On 15 November 2024, Ugarte scored his first senior international goal, scoring in the 90+11th minute in 2026 World Cup qualifying against Colombia, the latest scored winning goal in the CONMEBOL World Cup qualifying history.

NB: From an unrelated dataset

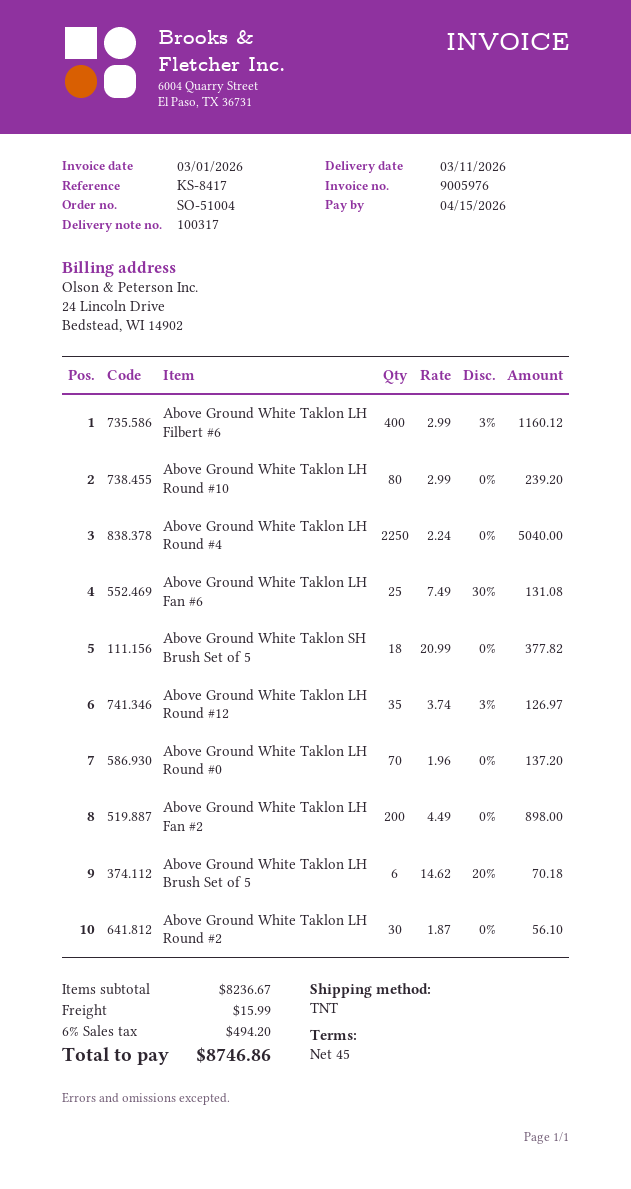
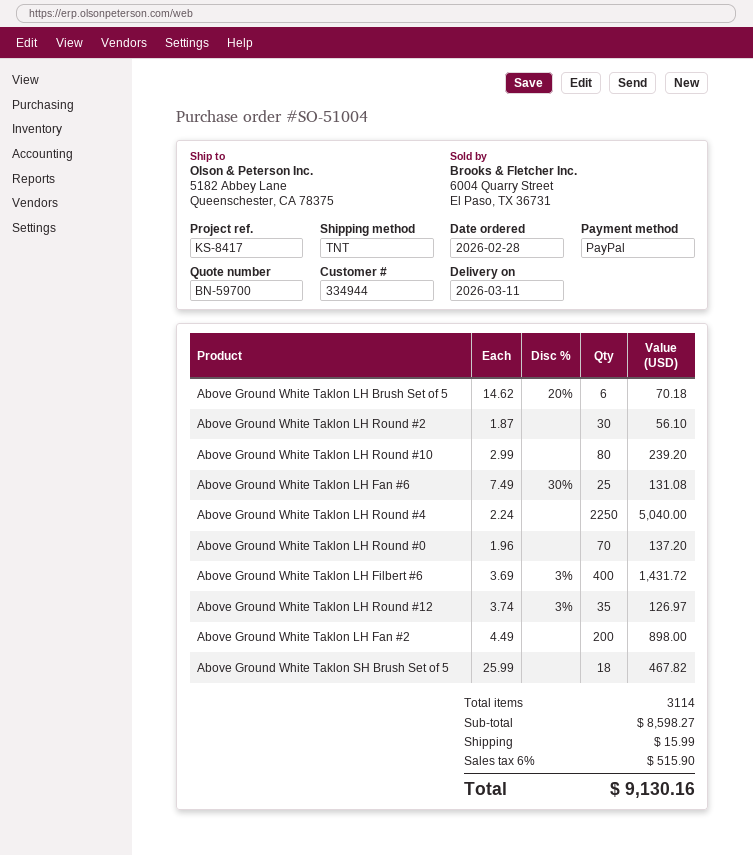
Above Ground White Taklon LH Filbert #6: 400 x 2.99 - 3% = 1160.12 -> 400 x 3.69 - 3% = 1431.72
Above Ground White Taklon SH Brush Set of 5: 18 x 20.99 = 377.82 -> 18 x 25.99 = 467.82
subtotal: 8236.67 -> 8598.27
tax: 6% = 494.20 -> 6% = 515.90
total: 8746.86 -> 9130.16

On 31 May 2026, Ugarte was named in Uruguay's 26-man squad for the 2026 FIFA World Cup. A month later, on 27 June, he suffered an ACL injury during the third group-stage World Cup match against Spain, which sidelined him for several months.

==Style of play==
Ugarte is a combative defensive midfielder. His strengths include his ability to win back possession with well timed tackles and defensive positioning. During the 2023–24 Ligue 1 season, he topped the charts for the most tackles, 98, despite playing only 25 league games out of a possible 34 league games as compared to other players.

==Career statistics==
===Club===

Appearances and goals by club, season and competition
| Club | Season | League |  |  | National cup |  | League cup |  | Continental |  | Other |  | Total |  |
| Division | Apps | Goals | Apps | Goals | Apps | Goals | Apps | Goals | Apps | Goals | Apps | Goals |
| Fénix | 2016 | Uruguayan Primera División | 1 | 0 | — |  | — |  | — |  | — |  | 1 | 0 |
| 2017 | Uruguayan Primera División | 0 | 0 | — |  | — |  | — |  | — |  | 0 | 0 |
| 2018 | Uruguayan Primera División | 1 | 0 | — |  | — |  | — |  | — |  | 1 | 0 |
| 2019 | Uruguayan Primera División | 35 | 1 | — |  | — |  | — |  | — |  | 35 | 1 |
| 2020 | Uruguayan Primera División | 16 | 1 | — |  | — |  | 4 | 0 | — |  | 20 | 1 |
| Total |  | 53 | 2 | — |  | — |  | 4 | 0 | — |  | 57 | 2 |
| Famalicão | 2020–21 | Primeira Liga | 20 | 1 | 0 | 0 | — |  | — |  | — |  | 20 | 1 |
| 2021–22 | Primeira Liga | 0 | 0 | — |  | 1 | 0 | — |  | — |  | 1 | 0 |
| Total |  | 20 | 1 | 0 | 0 | 1 | 0 | — |  | — |  | 21 | 1 |
| Sporting CP | 2021–22 | Primeira Liga | 25 | 0 | 5 | 0 | 4 | 1 | 4 | 0 | — |  | 38 | 1 |
| 2022–23 | Primeira Liga | 31 | 0 | 1 | 0 | 5 | 0 | 10 | 0 | — |  | 47 | 0 |
| Total |  | 56 | 0 | 6 | 0 | 9 | 1 | 14 | 0 | — |  | 85 | 1 |
| Paris Saint-Germain | 2023–24 | Ligue 1 | 25 | 0 | 4 | 0 | — |  | 8 | 0 | 0 | 0 | 37 | 0 |
| Manchester United | 2024–25 | Premier League | 29 | 1 | 3 | 0 | 3 | 0 | 10 | 1 | — |  | 45 | 2 |
| 2025–26 | Premier League | 22 | 0 | 1 | 0 | 1 | 0 | — |  | — |  | 24 | 0 |
| 2026–27 | Premier League | 0 | 0 | 0 | 0 | 0 | 0 | 0 | 0 | — |  | 0 | 0 |
| Total |  | 51 | 1 | 4 | 0 | 4 | 0 | 10 | 1 | — |  | 69 | 2 |
| Career total |  |  | 205 | 4 | 14 | 0 | 14 | 1 | 36 | 1 | 0 | 0 | 269 | 6 |

===International===

Appearances and goals by national team and year
| National team | Year | Apps | Goals |
| Uruguay | 2021 | 1 | 0 |
| 2022 | 5 | 0 |
| 2023 | 7 | 0 |
| 2024 | 15 | 1 |
| 2025 | 6 | 0 |
| 2026 | 5 | 0 |
| Total |  | 39 | 1 |

Scores and results list Uruguay's goal tally first, score column indicates score after each Ugarte goal.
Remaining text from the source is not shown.